ACTION ITEM =
What are the lines from the top of the entries below through the line containing "html: <span>image.</span> ->"? Return them exactly, both ends included, without the pictures.

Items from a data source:
------------------------------------------------------------------------

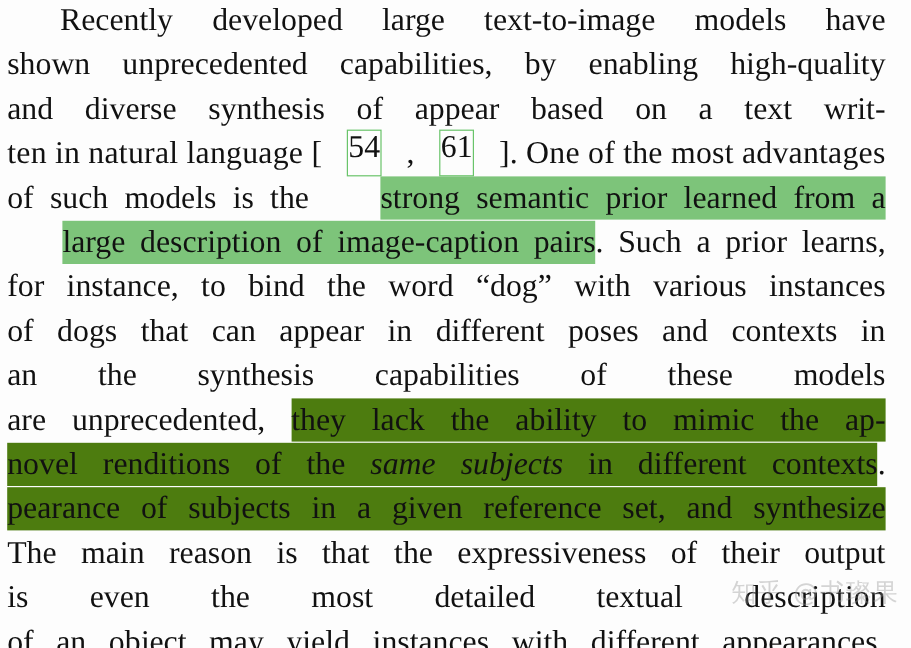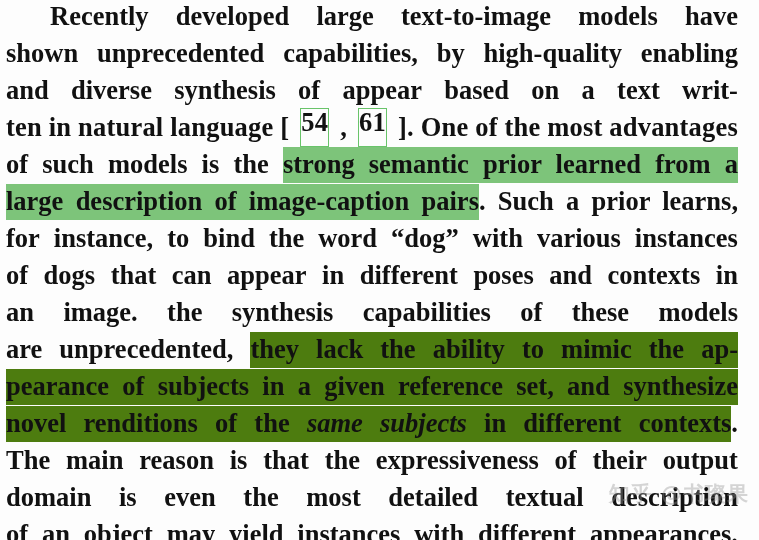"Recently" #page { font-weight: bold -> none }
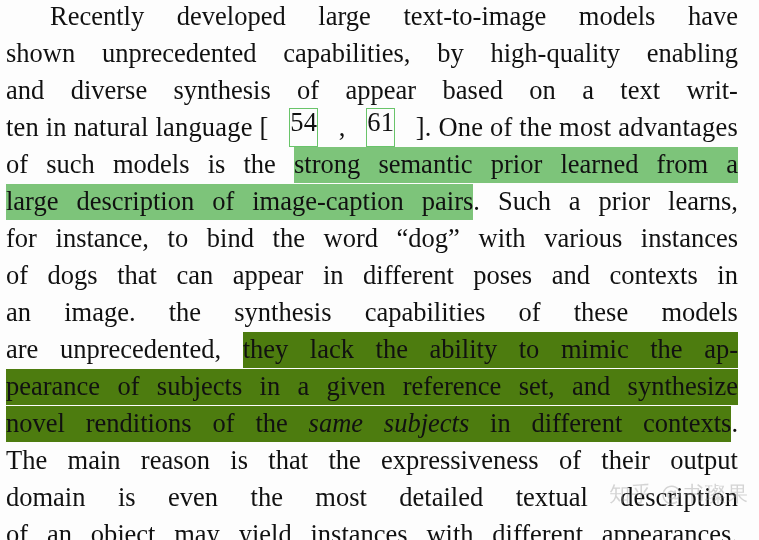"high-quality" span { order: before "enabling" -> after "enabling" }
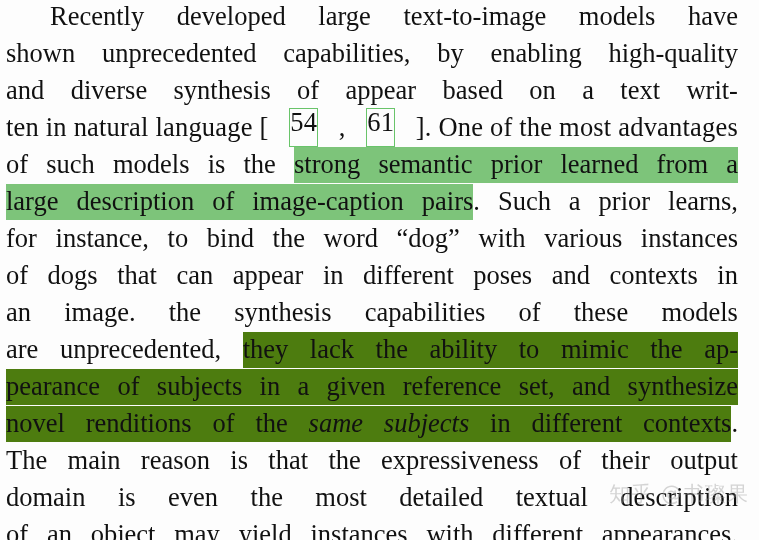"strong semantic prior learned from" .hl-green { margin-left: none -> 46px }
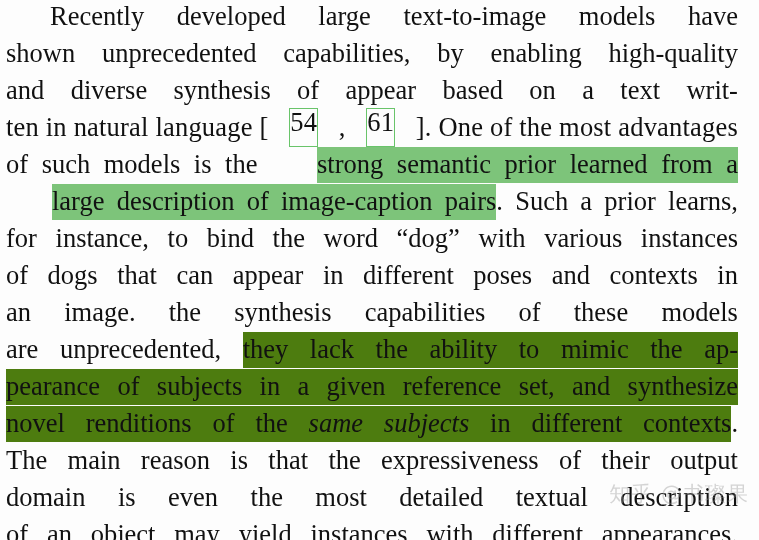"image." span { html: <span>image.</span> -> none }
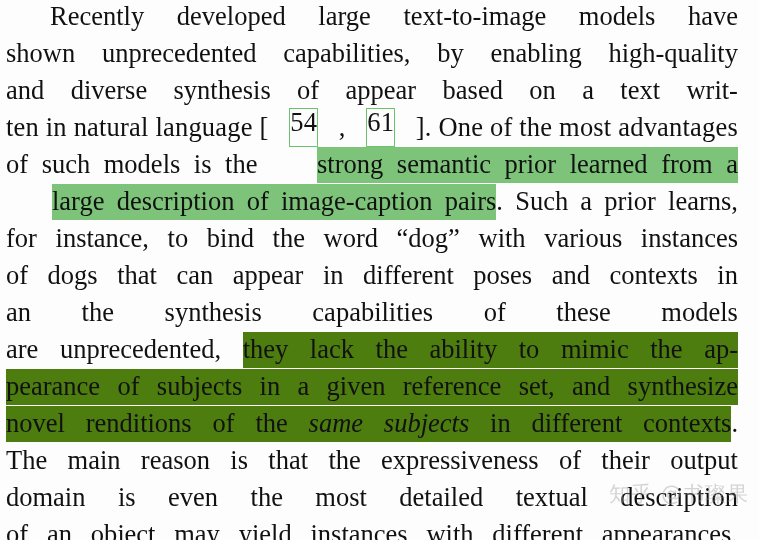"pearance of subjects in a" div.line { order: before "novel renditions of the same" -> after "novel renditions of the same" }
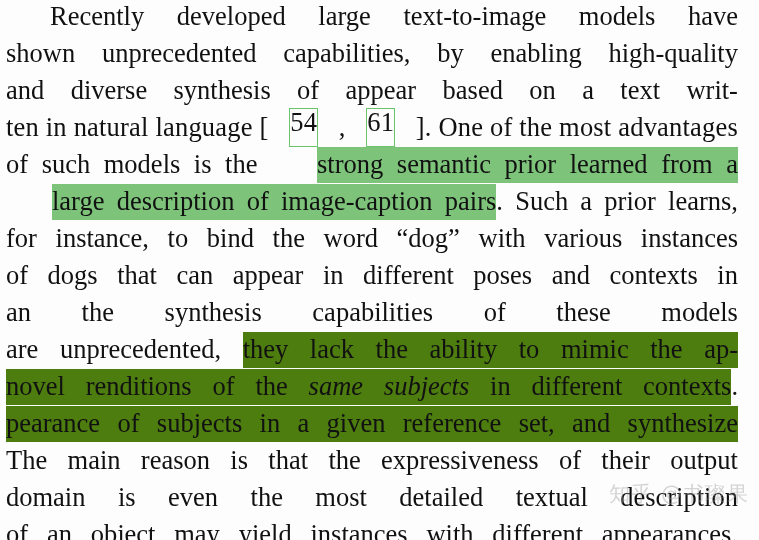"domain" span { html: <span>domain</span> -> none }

------------------------------------------------------------------------

ANSWER SECTION =
"Recently" #page { font-weight: bold -> none }
"high-quality" span { order: before "enabling" -> after "enabling" }
"strong semantic prior learned from" .hl-green { margin-left: none -> 46px }
"image." span { html: <span>image.</span> -> none }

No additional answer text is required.